A couple years ago, Kristen and I visited a church in Colorado Springs where the minister spoke on John 11 and how it was all about the glory of God. It launched me into a spiral of doubt and a blog post about Confronting the Horror of John 11.
In my spiritual formation class, we’ve been talking about Lectio Divina, the spiritual practice of reading scripture to see what you think God is saying rather than the “plain meaning” or the properly exegeted meaning. It’s taken me some interesting places, but yesterday the lectionary reading took me to John 11:28-44. I was reading along and this verse caught my eye:
When Mary came where Jesus was and saw him, she knelt at his feet and said to him, “Lord, if you had been here, my brother would not have died.” (11:32)

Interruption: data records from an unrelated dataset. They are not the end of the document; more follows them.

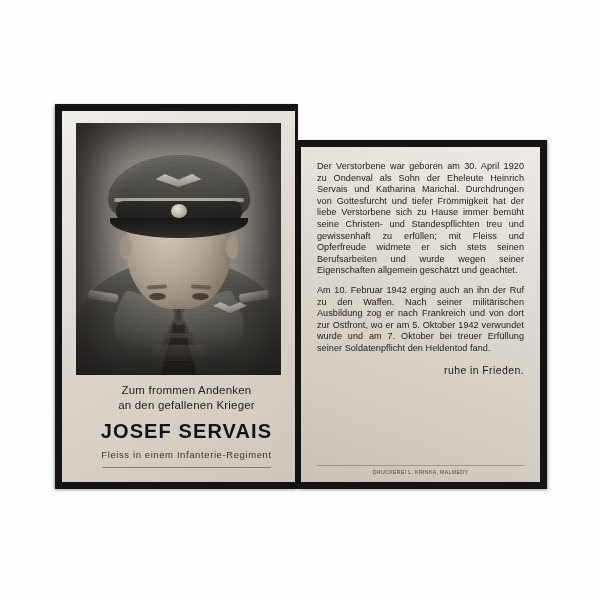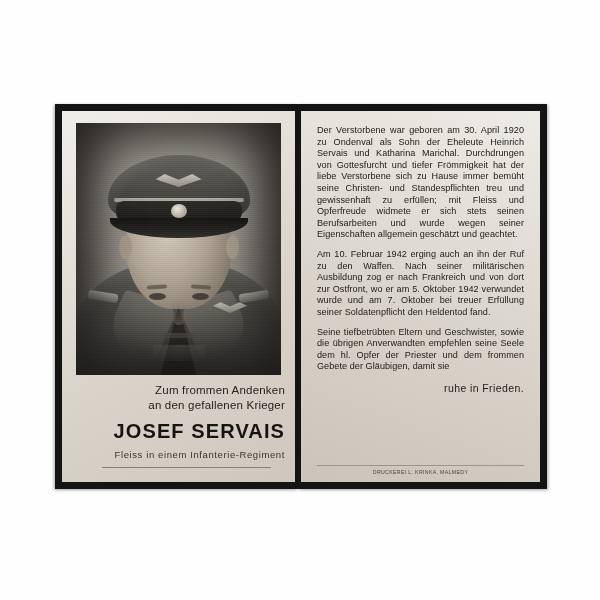--- a/index.html
+++ b/index.html
@@ -46,6 +46,7 @@
     border: 7px solid #141414;
     border-left: 3px solid #141414;
     box-shadow: 1px 1px 3px rgba(0,0,0,0.35);
+    margin-top: 36px;
   }
 
   .page {

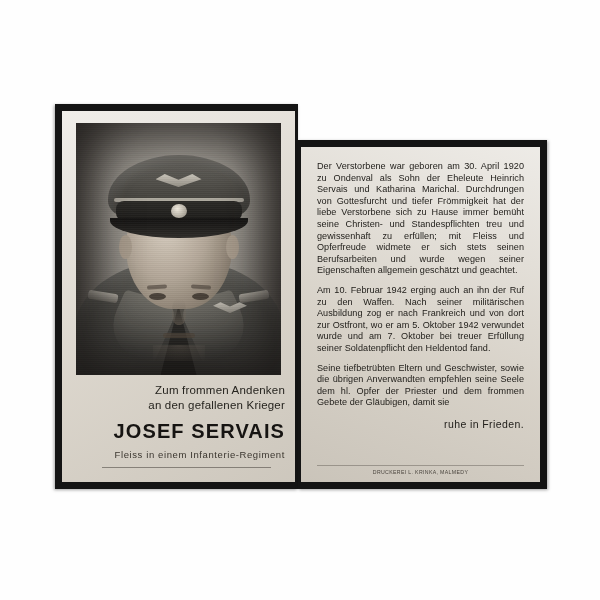--- a/index.html
+++ b/index.html
@@ -415,7 +415,6 @@
         <div class="body-text">
           <p>Der Verstorbene war geboren am 30. April 1920 zu Ondenval als Sohn der Eheleute Heinrich Servais und Katharina Marichal. Durchdrungen von Gottesfurcht und tiefer Frömmigkeit hat der liebe Verstorbene sich zu Hause immer bemüht seine Christen- und Standespflichten treu und gewissenhaft zu erfüllen; mit Fleiss und Opferfreude widmete er sich stets seinen Berufsarbeiten und wurde wegen seiner Eigenschaften allgemein geschätzt und geachtet.</p>
           <p>Am 10. Februar 1942 erging auch an ihn der Ruf zu den Waffen. Nach seiner militärischen Ausbildung zog er nach Frankreich und von dort zur Ostfront, wo er am 5. Oktober 1942 verwundet wurde und am 7. Oktober bei treuer Erfüllung seiner Soldatenpflicht den Heldentod fand.</p>
-          <p>Seine tiefbetrübten Eltern und Geschwister, sowie die übrigen Anverwandten empfehlen seine Seele dem hl. Opfer der Priester und dem frommen Gebete der Gläubigen, damit sie</p>
           <div class="closing">ruhe in Frieden.</div>
         </div>
         <div class="imprint">DRUCKEREI L. KRINKA, MALMEDY</div>

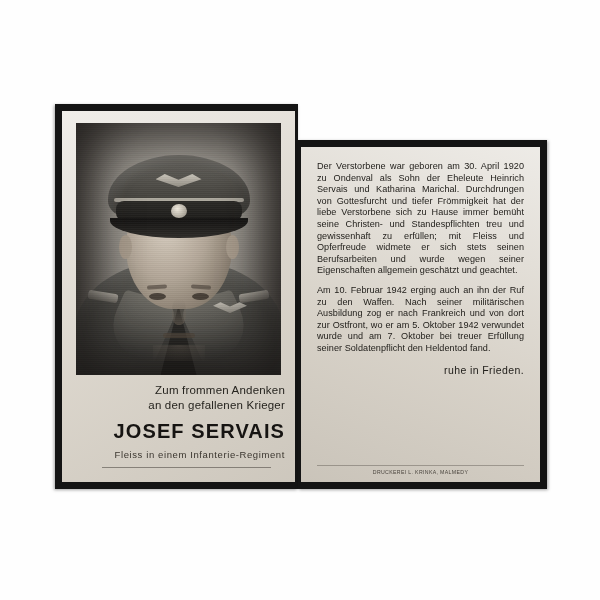--- a/index.html
+++ b/index.html
@@ -290,7 +290,7 @@
     left: 26px;
     right: 10px;
     top: 272px;
-    text-align: right;
+    text-align: center;
     color: #1d1b18;
   }
   .line-small {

“Lord, if you had been here…”
The sermon in church yesterday morning was about doubt and questions and the minister talked about feeling that she had moved from doubt all the way to atheism at one point when she saw the photo of the 3-year-old Syrian boy’s body washed up on the shore. She felt that God had not been there.
Lord, if you had been here…
I wouldn’t open my news feed every day and read about another black man shot by police.
Lord, if you had been here…
Climate change would not be shrinking rivers, nor over-armed Americans engaging in mass shootings.
Lord, if you had been here…
My heart would not have been broken.
Lord, if you had been here…
Israel and Palestine would stop their continuous violence in the name of self-defense.
Lord, if you had been here…
That little Syrian boy would have landed somewhere safe.
Lord, if you had been here…
God obviously had not been in those places. If she had, things would have gone rather differently.
But well-meaning evildoers abuse children, and horrific weather events leave people homeless and dead, and drug companies still haven’t found a cure for cancer, for which they would overcharge if they found it anyway, and the hospitals and graveyards are filled with people who, Lord, you had been there, would not be in the situation they are in.
So Jesus saw Mary and everyone with her weeping, and he was moved.
And Jesus wept.
The skeptics in the crowd, people like me, march the line between sadness and indignance, noting, “Could not he who opened the eyes of the blind man have kept this man from dying?”
Which is a really great question. Could not he who helped Joel Osteen find a parking space have prevented the holocaust? Could not he who saved one person have also saved this other one, or that other one? Could not he who helped me find my keys have helped the pilot of that refugee ship find a way that didn’t end in everyone drowning?
In my earlier post, I pondered upon why Jesus didn’t make it on time.
Was it about the glory of God? How sick is that? How cruel? But with this reading of the story, I think I know why Jesus did not make it on time:
Jesus did not get there in time because Jesus never gets there in time.
Lazarus died because Lazarus always dies.
Or at least it seems that way sometimes.
It is in the Bible because it is true.
And maybe, just maybe, something else there is true too: that little line at the end, that says “I am the resurrection and the life,”
Jesus asks, “Where have you put him?”
He is behind the stone, locked away in a cave, because that is where we always put our Lazaruses – somewhere out of sight, to protect our sensitive noses from the stench and the reminder that Jesus did not come on time and that he rarely does, except when it’s not especially important.
But Jesus says, “Remove the stone.” Face down your dead brother that is too much for you to even look at, let alone smell.
Naturally, we protest, but Jesus insists. So with half a hope barely able to lift its head, we half-heartedly push the stone away from the cave, hoping against hope, but not too much because we have already been disappointed.
Jesus tells Lazarus to come forth.
Miracle of miracles, he does.
Maybe, just maybe, someday, Jesus will call all of our Lazaruses to come forth.
And maybe, just maybe, someday, they will.
David M Schell
I am a doubter and a believer. I have a Master's in Divinity from Pittsburgh Theological Seminary, but because faith grows and changes, I don't necessarily stand by everything I've ever written, so if you see something troubling further back, please ask! Read More.
Wow David! This is a wonderful post and so well written! It is not often I see a post with so much insight as this: Jesus never gets there in time, but he then raises us up.
I also like your clever question: “Could not he who helped Joel Osteen find a parking space have prevented the holocaust?” It is perfect.